Minister for Lands v Charles Binnie

Case

[1911] HCA 5

27 March 1911

No judgment structure available for this case.

12 CLR 273

MINISTER FOR LANDS

CHARLES BINNIE

ON APPEAL FROM THE SUPREME COURT OF Crown Lands Act 1895 (N.S.I sec. 35-Crown Lands (Amendment) Act 1908

(N.S.W.), sec. 40-Re-appraisement of rent of conditional lessee-Reference by the Minister to the Land Board-Reference sent by Minister to district surveyor- Jurisdiction of Land Board-Power to review finding of fact by inferior Court as foundation for its exercise of jurisdiction.

Section 35 of the Crown Lands Act 1895 provides for the re-appraisement by a Land Board of the rent payable by a conditional lessee, after the first 15 years of the lease, on a reference by the Minister to the Board. The Minister signed a document stating that in pursuance of the provisions of this section he referred to the local Land Board a certain conditional lease for re-appraise- ment of the rent. This document was sent by the Under-Secretary for Lands to the District Surveyor on 25th August 1906, and was retained by him until 23rd May 1909, when it was submitted by him to the Chairman of the Land Board, accompanied by a report. The District Surveyor acted independently of the Land Board in any action he took prior to May 1909, and neither the Chairman nor the Board saw the document sent to the District Surveyor prior to May 1909. An appraisement of the rent was made by the Land Board and confirmed by the Land Appeal Court.

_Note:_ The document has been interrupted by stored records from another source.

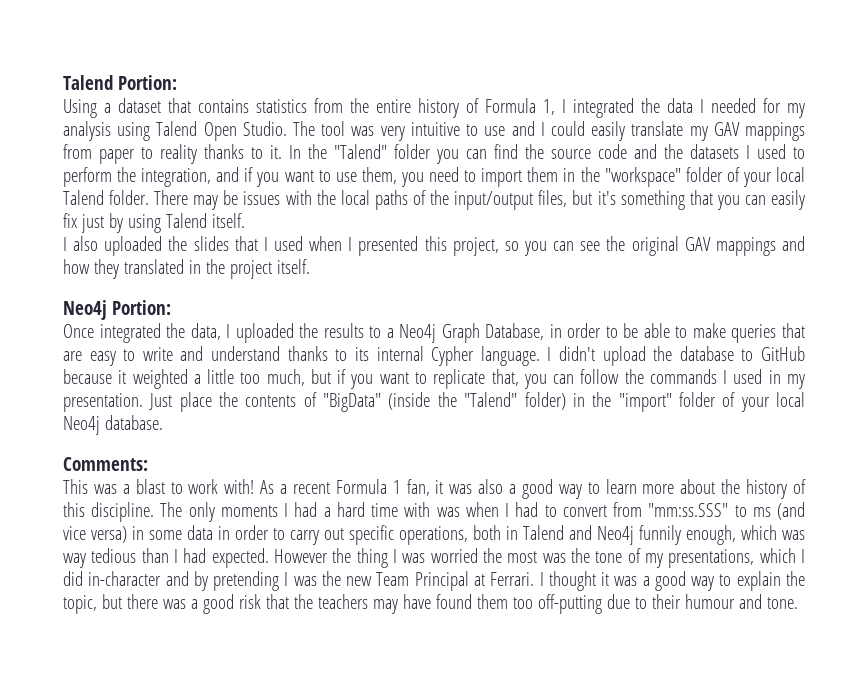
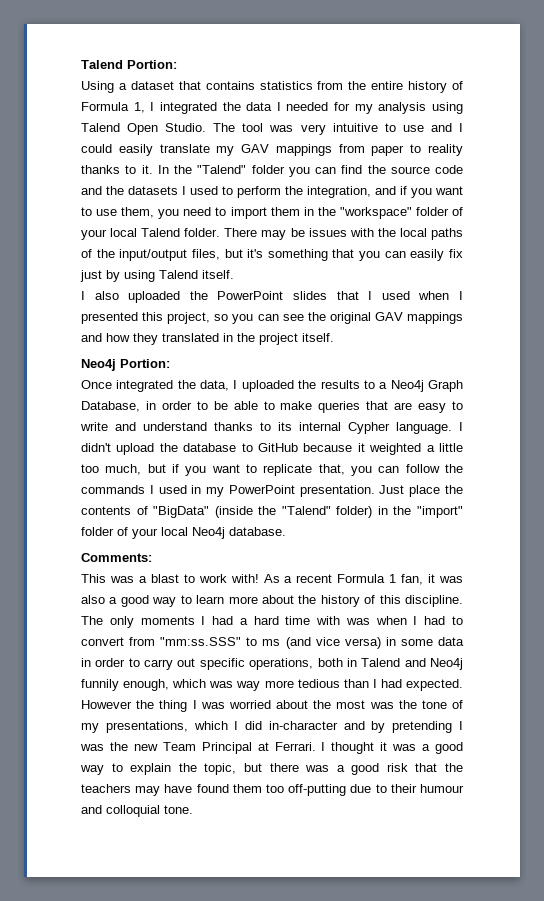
(188, 243) none -> [217,291,284,300] PowerPoint
(805, 381) none -> [228,485,295,494] PowerPoint
(86, 560) none -> [264,680,294,688] more
(478, 555) none -> [276,700,308,709] about
(762, 601) none -> [106,805,160,817] colloquial

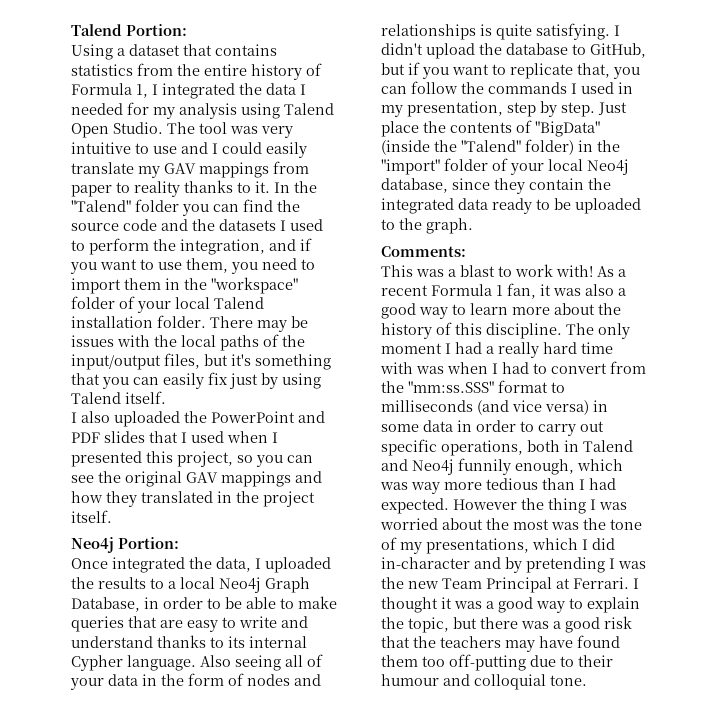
(181, 232) none -> [71,316,153,328] installation
(284, 295) none -> [298,411,325,423] [71,432,100,443] and PDF
(388, 385) none -> [180,577,215,589] local
(452, 428) none -> [200,654,323,671] [70,673,321,690] [381,23,610,40] Also seeing all of your data in the form of nodes and relationships is quite satisfying.
[258,443,463,455] [81,464,142,475] GitHub because it weighted a little too much, -> [590,43,646,58] GitHub,
[228,485,375,497] PowerPoint presentation. -> [407,101,595,117] presentation, step by step.
[229,527,286,536] database. -> [381,178,611,194] [381,198,641,214] [381,218,473,234] database, since they contain the integrated data ready to be uploaded to the graph.
[140,616,195,625] moments -> [381,343,442,354] moment
(248, 621) none -> [498,342,539,358] really
[160,637,281,646] "mm:ss.SSS" to ms -> [381,380,565,393] [381,400,473,412] the "mm:ss.SSS" format to milliseconds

Held, that the transmission of the document on 25th August 1906 by the Minister to his own officer, the District Surveyor, was not a reference to the Land Board, that there had been no reference before the commencement of the Crown Lands (Amendment) Act 1908, sec. 40, that the reference, if any, was therefore out of time, and that the Board had no jurisdiction to make the appraisement.

Special leave to appeal from the decision of the Supreme Court In re Binnie, 28 W.N. (N.S.W.), 6, refused.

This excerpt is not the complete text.